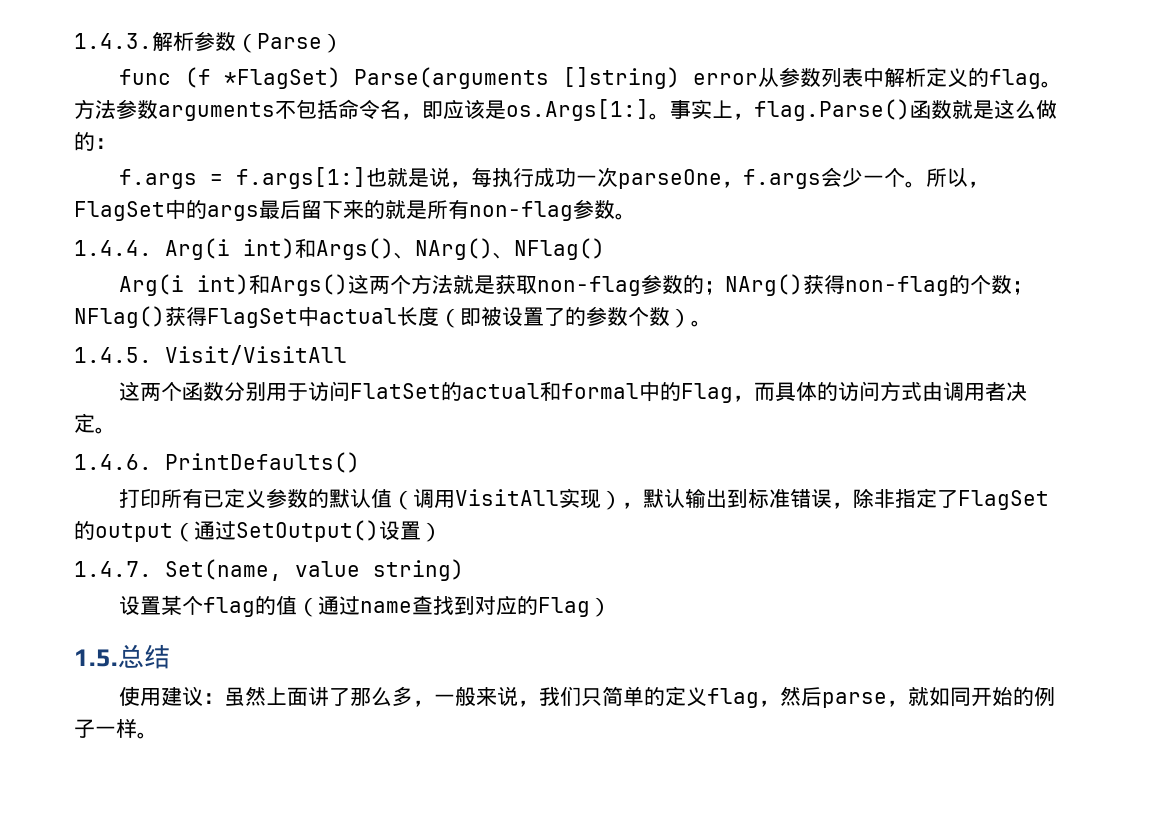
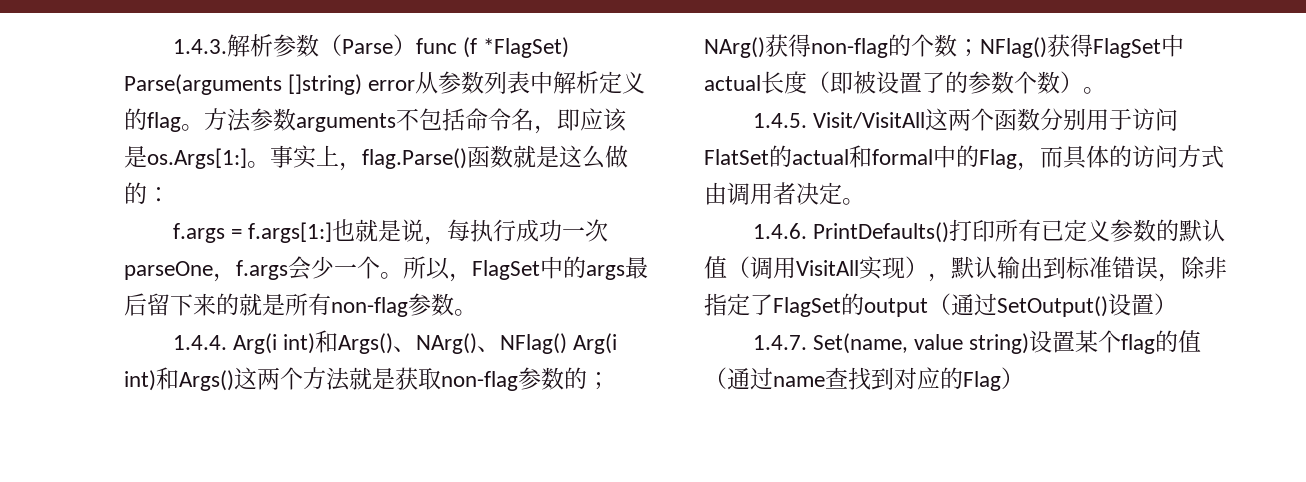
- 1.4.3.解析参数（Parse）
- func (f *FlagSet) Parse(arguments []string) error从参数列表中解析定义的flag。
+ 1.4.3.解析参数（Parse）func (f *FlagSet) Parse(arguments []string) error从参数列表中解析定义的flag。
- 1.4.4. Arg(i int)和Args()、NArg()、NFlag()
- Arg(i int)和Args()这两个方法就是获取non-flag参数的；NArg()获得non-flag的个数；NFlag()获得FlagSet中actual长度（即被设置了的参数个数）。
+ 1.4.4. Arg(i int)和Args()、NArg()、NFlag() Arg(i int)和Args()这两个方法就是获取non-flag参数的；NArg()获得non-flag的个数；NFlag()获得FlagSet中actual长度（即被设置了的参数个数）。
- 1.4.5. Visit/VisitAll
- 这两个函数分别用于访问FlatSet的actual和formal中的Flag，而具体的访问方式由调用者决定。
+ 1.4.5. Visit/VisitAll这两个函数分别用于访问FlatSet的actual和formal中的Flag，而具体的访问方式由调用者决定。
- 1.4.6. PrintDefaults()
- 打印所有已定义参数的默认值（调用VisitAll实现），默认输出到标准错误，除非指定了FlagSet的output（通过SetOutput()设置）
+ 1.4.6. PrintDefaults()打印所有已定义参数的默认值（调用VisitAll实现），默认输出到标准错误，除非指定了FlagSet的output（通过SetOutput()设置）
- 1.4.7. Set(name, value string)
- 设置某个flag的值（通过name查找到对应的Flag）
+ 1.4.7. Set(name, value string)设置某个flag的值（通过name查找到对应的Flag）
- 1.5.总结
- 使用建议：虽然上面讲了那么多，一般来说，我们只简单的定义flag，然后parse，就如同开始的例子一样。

——

=== Exercise directions ===
When a line of the material holds "除非指定了FlagSet的output", count it once, and then give the final number alone.

=== Exercise solution ===
2